▶ [WORK ORDER]: Although the entries contain pictures, copy only their text, exactly as written.

▶ [Dataset excerpts]:
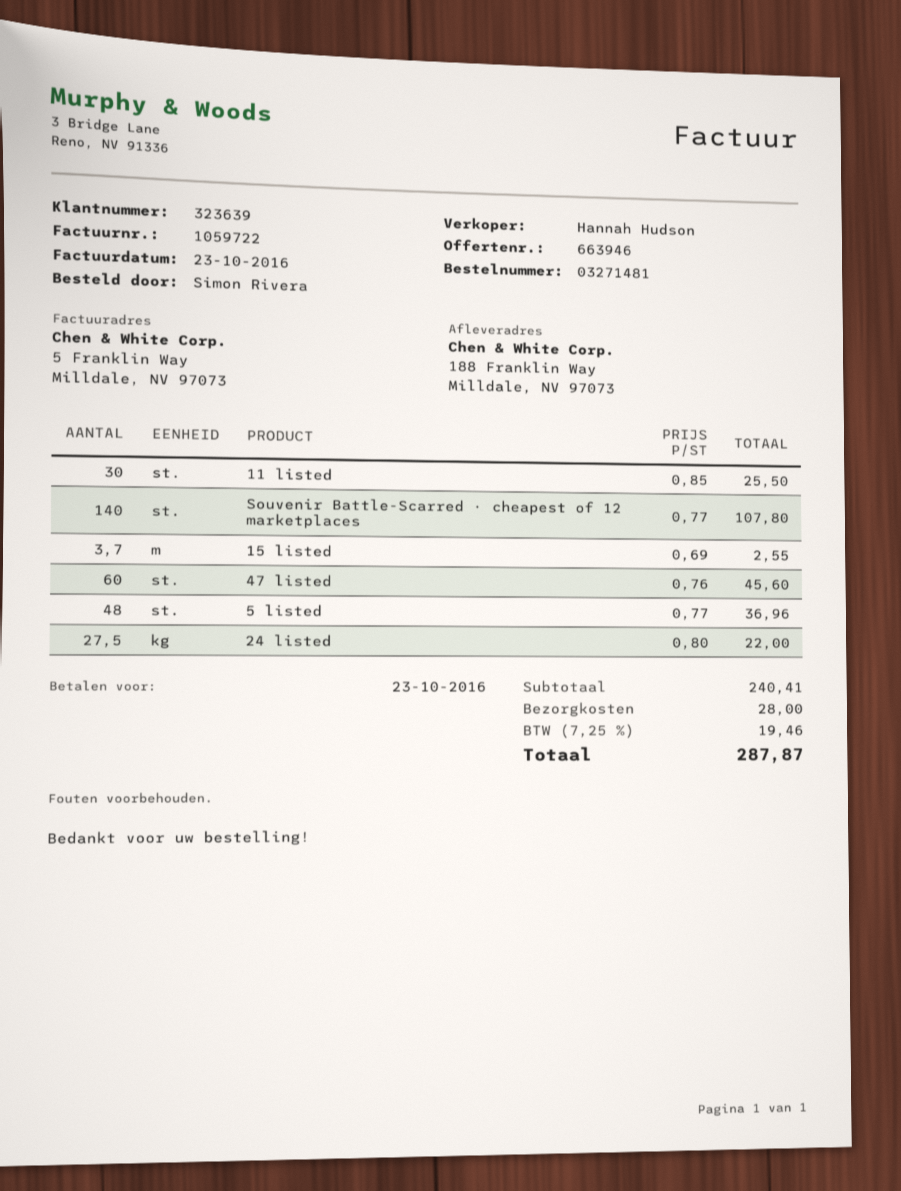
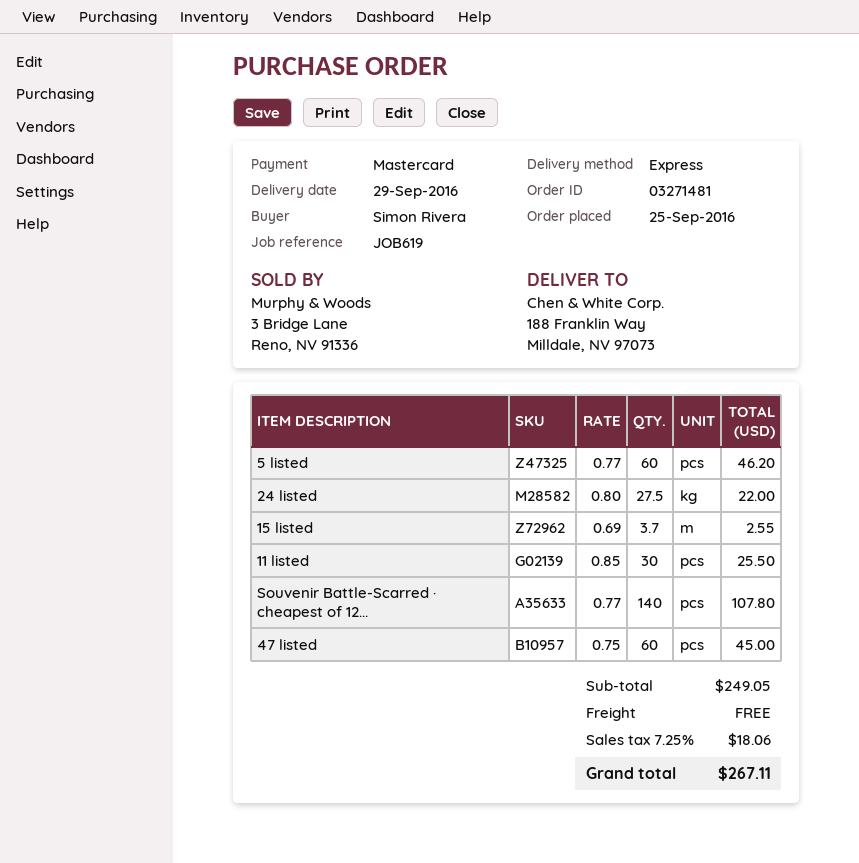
47 listed: 60 x 0.76 = 45.60 -> 60 x 0.75 = 45.00
5 listed: 48 x 0.77 = 36.96 -> 60 x 0.77 = 46.20
subtotal: 240.41 -> 249.05
shipping: 28.00 -> 0.00
tax: 7.25% = 19.46 -> 7.25% = 18.06
total: 287.87 -> 267.11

▶ [SOLUTION BELOW]:
47 listed: 60 x 0.76 = 45.60 -> 60 x 0.75 = 45.00
5 listed: 48 x 0.77 = 36.96 -> 60 x 0.77 = 46.20
subtotal: 240.41 -> 249.05
shipping: 28.00 -> 0.00
tax: 7.25% = 19.46 -> 7.25% = 18.06
total: 287.87 -> 267.11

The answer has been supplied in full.